- [ABOUT THIS EXERCISE]
Could you repeat the data word for word while skipping the pictures?

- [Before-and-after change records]
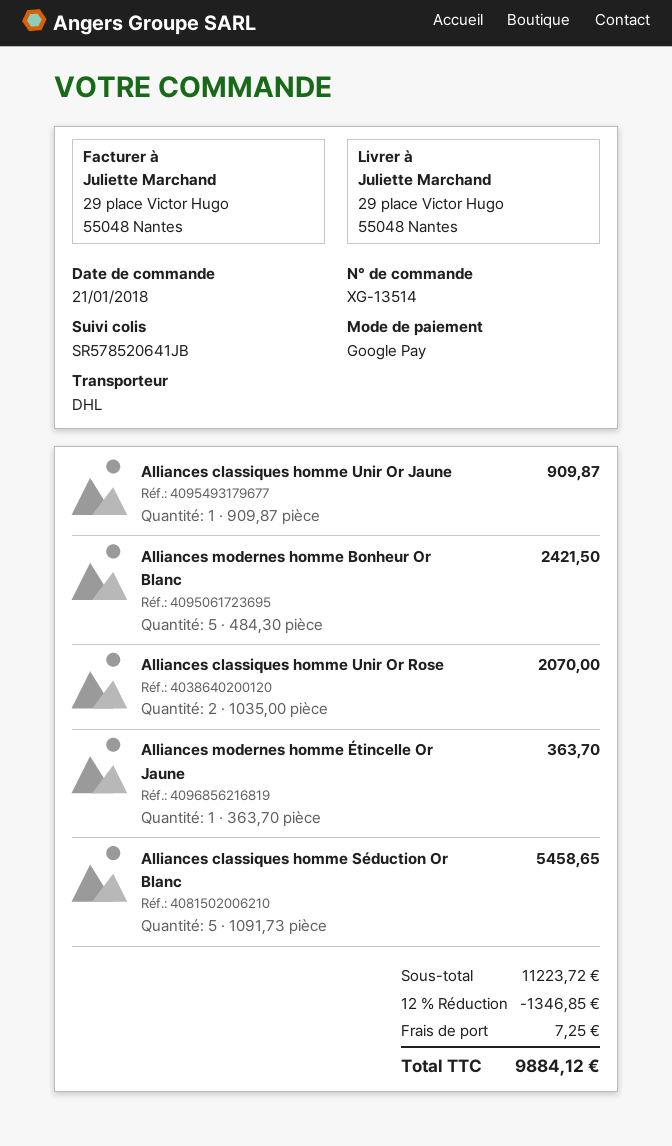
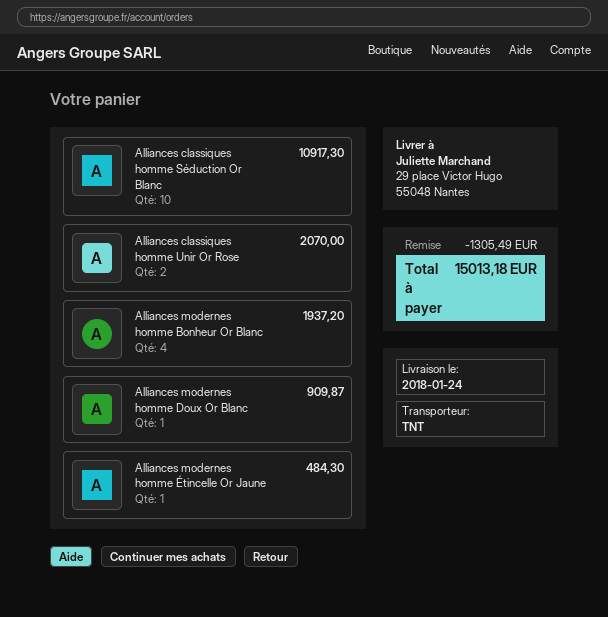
shipping method: DHL -> TNT
Alliances classiques homme Unir Or Jaune: 1 for 909.87 -> none
Alliances modernes homme Bonheur Or Blanc: 5 for 2421.50 -> 4 for 1937.20
Alliances modernes homme Étincelle Or Jaune: 1 for 363.70 -> 1 for 484.30
Alliances classiques homme Séduction Or Blanc: 5 for 5458.65 -> 10 for 10917.30
Alliances modernes homme Doux Or Blanc: none -> 1 for 909.87
discount: 1346.85 -> 1305.49
shipping: 7.25 -> none
total: 9884.12 -> 15013.18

- [SOLUTION TO THIS PROBLEM]
shipping method: DHL -> TNT
Alliances classiques homme Unir Or Jaune: 1 for 909.87 -> none
Alliances modernes homme Bonheur Or Blanc: 5 for 2421.50 -> 4 for 1937.20
Alliances modernes homme Étincelle Or Jaune: 1 for 363.70 -> 1 for 484.30
Alliances classiques homme Séduction Or Blanc: 5 for 5458.65 -> 10 for 10917.30
Alliances modernes homme Doux Or Blanc: none -> 1 for 909.87
discount: 1346.85 -> 1305.49
shipping: 7.25 -> none
total: 9884.12 -> 15013.18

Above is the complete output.